_Exercise aim_
In the records below, find the line with "html: <div> <span>(ii)</span>" and the line with "font-size: 18px ->"; return exactly those lines and every line between them.

+++ Source information +++

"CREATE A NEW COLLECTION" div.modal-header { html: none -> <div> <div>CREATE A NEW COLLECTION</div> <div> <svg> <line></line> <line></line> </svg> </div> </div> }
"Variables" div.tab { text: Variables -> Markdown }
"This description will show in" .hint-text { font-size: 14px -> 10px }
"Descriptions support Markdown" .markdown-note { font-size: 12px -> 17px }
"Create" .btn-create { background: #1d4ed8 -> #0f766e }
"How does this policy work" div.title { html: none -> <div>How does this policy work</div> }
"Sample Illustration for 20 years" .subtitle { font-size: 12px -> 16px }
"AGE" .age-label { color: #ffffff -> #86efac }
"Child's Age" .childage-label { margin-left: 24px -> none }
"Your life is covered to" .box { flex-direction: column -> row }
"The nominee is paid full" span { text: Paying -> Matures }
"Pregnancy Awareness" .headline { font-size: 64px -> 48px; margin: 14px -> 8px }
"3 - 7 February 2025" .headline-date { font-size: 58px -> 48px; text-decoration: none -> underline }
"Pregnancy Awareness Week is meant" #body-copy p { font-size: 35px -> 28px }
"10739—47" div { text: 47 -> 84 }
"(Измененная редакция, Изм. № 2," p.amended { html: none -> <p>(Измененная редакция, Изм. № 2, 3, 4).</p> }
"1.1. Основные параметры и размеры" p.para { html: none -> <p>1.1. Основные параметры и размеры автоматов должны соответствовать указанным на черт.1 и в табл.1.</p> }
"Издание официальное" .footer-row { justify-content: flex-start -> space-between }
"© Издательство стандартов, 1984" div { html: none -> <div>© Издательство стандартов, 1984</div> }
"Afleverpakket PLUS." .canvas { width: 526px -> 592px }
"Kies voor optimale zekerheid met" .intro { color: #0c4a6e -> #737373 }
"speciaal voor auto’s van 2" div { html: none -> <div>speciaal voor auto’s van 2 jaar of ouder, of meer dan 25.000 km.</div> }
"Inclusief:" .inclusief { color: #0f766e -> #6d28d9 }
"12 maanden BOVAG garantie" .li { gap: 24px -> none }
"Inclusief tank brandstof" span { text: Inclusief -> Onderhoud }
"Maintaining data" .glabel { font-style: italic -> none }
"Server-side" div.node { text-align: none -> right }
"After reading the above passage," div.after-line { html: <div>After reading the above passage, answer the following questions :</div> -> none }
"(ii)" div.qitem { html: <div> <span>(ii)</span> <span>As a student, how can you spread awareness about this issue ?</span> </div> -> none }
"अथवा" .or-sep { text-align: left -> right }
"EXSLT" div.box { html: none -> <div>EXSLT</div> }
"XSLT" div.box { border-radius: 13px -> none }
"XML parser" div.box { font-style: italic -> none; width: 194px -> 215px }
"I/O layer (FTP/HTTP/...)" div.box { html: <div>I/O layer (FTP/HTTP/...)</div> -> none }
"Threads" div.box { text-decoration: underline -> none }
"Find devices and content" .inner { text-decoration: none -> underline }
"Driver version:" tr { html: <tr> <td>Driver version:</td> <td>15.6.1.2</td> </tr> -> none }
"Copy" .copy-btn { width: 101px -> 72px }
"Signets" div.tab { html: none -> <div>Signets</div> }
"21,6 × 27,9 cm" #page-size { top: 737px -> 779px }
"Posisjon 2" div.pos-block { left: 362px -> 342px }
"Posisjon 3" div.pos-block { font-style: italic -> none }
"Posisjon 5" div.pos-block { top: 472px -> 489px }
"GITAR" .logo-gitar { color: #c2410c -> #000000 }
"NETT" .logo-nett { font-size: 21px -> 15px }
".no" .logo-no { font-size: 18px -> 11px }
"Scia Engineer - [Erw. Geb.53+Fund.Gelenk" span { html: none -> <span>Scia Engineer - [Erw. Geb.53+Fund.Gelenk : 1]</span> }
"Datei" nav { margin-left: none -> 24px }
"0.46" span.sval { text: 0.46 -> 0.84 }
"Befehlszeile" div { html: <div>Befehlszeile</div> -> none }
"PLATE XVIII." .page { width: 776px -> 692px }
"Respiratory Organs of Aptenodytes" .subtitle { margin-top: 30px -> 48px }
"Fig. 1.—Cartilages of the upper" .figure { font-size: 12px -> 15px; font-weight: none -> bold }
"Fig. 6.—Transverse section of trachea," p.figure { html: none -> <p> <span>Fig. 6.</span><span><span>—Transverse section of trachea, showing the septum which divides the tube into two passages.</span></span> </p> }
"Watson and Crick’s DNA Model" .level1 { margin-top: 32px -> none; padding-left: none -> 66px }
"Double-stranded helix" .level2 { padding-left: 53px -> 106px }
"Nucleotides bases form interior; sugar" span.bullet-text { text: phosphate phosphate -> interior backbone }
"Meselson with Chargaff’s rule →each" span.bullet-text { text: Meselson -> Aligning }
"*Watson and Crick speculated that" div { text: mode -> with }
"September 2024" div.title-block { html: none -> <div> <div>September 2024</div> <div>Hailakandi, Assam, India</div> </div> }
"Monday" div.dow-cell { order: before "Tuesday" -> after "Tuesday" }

+++

_Output_
"(ii)" div.qitem { html: <div> <span>(ii)</span> <span>As a student, how can you spread awareness about this issue ?</span> </div> -> none }
"अथवा" .or-sep { text-align: left -> right }
"EXSLT" div.box { html: none -> <div>EXSLT</div> }
"XSLT" div.box { border-radius: 13px -> none }
"XML parser" div.box { font-style: italic -> none; width: 194px -> 215px }
"I/O layer (FTP/HTTP/...)" div.box { html: <div>I/O layer (FTP/HTTP/...)</div> -> none }
"Threads" div.box { text-decoration: underline -> none }
"Find devices and content" .inner { text-decoration: none -> underline }
"Driver version:" tr { html: <tr> <td>Driver version:</td> <td>15.6.1.2</td> </tr> -> none }
"Copy" .copy-btn { width: 101px -> 72px }
"Signets" div.tab { html: none -> <div>Signets</div> }
"21,6 × 27,9 cm" #page-size { top: 737px -> 779px }
"Posisjon 2" div.pos-block { left: 362px -> 342px }
"Posisjon 3" div.pos-block { font-style: italic -> none }
"Posisjon 5" div.pos-block { top: 472px -> 489px }
"GITAR" .logo-gitar { color: #c2410c -> #000000 }
"NETT" .logo-nett { font-size: 21px -> 15px }
".no" .logo-no { font-size: 18px -> 11px }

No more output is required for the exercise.